Aus dem § 11 FinStrG (ebenso wie § 12 StGB) zugrundeliegenden Einheitstätersystem (wonach jeder von mehreren strafbaren Beteiligten eine eigene Tat begeht) folgt, dass bei Vorliegen jeweils sämtlicher Verantwortlichkeitsvoraussetzungen in Bezug auf mehrere Beteiligte der Verband für mehrere Straftaten verantwortlich ist
GZ 13 Os 111/22f, 28.06.2023
OGH: Ein Verband ist gem § 3 Abs 2 VbVG unter den weiteren Voraussetzungen des § 3 Abs 1 VbVG für Straftaten (§ 1 Abs 1 zweiter S VbVG, der § 1 Abs 1 zweiter S StPO fast wortgleich nachgebildet ist) eines Entscheidungsträgers verantwortlich ist, wenn der Entscheidungsträger als solcher die Tat rechtswidrig und schuldhaft begangen hat (siehe auch § 1 Abs 1 erster S FinStrG, der „Finanzvergehen “als „mit Strafe bedrohte Taten natürlicher Personen“ definiert, iVm § 1 Abs 2 FinStrG, wonach Verbände iSd VbVG - nach Maßgabe des § 28a FinStrG - „für Finanzvergehen verantwortlich“ sind). Daraus folgt, dass bei Vorliegen jeweils sämtlicher Verantwortlichkeitsvoraussetzungen in Bezug auf (wie hier) mehrere Beteiligte der Verband für mehrere Straftaten verantwortlich ist.

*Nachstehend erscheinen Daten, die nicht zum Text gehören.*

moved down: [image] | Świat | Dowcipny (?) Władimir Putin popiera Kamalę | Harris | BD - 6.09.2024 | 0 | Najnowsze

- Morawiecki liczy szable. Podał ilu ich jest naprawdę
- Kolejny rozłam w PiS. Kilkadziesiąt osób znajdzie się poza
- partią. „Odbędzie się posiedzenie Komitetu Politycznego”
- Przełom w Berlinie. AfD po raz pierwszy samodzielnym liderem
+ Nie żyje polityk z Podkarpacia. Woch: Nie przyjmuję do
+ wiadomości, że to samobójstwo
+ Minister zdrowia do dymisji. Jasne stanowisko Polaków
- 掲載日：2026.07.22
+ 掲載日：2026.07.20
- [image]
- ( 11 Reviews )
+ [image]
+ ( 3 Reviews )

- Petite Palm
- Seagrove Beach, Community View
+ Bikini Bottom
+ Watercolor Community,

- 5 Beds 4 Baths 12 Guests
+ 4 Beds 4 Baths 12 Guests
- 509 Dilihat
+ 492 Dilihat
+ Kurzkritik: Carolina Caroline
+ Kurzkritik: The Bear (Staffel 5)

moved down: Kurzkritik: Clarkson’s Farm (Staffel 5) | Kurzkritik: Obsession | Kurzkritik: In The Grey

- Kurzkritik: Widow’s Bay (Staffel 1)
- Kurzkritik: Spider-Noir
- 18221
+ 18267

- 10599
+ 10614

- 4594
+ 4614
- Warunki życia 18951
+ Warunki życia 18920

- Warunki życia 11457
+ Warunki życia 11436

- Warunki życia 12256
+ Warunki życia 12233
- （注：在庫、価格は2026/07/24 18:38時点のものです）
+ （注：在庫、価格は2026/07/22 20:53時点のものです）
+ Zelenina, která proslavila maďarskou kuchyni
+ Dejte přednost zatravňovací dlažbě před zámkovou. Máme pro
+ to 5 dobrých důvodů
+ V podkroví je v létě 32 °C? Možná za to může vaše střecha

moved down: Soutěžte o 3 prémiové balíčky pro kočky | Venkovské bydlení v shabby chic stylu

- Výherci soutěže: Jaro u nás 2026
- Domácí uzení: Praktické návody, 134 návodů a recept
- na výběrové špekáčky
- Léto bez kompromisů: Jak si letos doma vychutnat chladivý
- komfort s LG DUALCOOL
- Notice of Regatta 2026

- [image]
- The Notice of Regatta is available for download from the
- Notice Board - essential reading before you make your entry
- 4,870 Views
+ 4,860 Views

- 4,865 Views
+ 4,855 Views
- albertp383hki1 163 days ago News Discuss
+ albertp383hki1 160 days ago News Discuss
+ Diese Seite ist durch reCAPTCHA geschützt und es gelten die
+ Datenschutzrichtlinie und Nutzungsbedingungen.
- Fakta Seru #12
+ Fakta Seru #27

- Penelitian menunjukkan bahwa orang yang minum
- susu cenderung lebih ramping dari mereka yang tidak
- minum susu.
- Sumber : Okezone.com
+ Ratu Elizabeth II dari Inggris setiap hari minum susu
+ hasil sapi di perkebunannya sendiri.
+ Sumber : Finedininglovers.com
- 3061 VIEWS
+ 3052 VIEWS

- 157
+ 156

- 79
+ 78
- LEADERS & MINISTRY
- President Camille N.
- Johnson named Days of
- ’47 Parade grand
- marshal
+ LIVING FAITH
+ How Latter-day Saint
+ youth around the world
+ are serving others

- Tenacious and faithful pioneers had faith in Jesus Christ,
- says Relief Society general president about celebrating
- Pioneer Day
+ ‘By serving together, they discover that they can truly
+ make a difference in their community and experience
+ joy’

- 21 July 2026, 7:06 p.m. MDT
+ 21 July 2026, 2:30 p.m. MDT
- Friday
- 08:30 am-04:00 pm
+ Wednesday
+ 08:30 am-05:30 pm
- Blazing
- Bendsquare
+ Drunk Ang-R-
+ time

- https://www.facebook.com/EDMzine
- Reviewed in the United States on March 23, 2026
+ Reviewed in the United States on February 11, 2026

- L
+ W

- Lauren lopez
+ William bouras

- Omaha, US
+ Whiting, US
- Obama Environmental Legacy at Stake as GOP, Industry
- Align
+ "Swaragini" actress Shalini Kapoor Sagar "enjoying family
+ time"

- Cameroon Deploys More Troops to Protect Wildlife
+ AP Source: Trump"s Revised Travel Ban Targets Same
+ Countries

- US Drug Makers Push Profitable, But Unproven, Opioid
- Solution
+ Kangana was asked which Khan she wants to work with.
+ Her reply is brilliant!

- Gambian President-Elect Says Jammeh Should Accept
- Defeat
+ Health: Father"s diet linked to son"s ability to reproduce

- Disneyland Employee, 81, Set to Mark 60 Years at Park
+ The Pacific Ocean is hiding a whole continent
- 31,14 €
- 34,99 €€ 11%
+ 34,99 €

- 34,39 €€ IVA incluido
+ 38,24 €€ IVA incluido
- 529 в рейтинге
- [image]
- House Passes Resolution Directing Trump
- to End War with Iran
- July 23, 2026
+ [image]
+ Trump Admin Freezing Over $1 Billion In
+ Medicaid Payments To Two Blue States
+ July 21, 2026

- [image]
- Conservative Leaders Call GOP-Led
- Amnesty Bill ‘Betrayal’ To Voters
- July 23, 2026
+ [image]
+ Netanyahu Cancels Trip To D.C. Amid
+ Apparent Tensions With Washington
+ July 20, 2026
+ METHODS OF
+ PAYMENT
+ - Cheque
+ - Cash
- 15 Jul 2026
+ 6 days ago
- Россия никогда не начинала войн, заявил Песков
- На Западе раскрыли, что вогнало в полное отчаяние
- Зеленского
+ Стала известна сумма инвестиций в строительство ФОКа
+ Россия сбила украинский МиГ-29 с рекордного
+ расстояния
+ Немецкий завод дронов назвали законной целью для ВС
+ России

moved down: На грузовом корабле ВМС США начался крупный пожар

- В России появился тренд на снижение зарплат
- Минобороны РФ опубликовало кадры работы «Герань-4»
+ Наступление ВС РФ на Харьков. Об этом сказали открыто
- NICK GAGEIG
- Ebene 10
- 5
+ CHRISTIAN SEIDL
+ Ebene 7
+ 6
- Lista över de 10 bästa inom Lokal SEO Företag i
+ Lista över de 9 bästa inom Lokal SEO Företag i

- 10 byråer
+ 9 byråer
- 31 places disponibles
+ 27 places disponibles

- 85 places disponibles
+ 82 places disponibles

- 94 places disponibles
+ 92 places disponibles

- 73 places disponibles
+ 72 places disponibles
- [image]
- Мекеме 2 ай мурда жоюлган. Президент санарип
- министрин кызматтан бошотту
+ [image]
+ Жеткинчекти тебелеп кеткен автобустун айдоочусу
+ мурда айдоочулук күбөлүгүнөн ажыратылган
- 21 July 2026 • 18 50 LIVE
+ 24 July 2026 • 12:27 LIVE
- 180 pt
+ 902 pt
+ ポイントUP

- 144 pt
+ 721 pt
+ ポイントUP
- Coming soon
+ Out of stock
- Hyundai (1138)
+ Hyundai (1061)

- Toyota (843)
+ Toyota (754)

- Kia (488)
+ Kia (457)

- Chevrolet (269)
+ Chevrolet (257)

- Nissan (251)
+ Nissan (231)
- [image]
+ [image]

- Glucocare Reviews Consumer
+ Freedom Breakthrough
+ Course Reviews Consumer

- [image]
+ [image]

Ausgehend davon, dass ein Verband gem § 3 Abs 2 VbVG unter den weiteren Voraussetzungen des § 3 Abs 1 VbVG für Straftaten (§ 1 Abs 1 zweiter S VbVG) eines Entscheidungsträgers verantwortlich ist, wenn der Entscheidungsträger als solcher die Tat rechtswidrig und schuldhaft begangen hat, folgt daher aus dem § 11 FinStrG (ebenso wie § 12 StGB) zugrundeliegenden Einheitstätersystem (wonach jeder von mehreren strafbaren Beteiligten eine eigene Tat begeht), dass bei Vorliegen jeweils sämtlicher Verantwortlichkeitsvoraussetzungen in Bezug auf mehrere Beteiligte der Verband für mehrere Straftaten verantwortlich ist.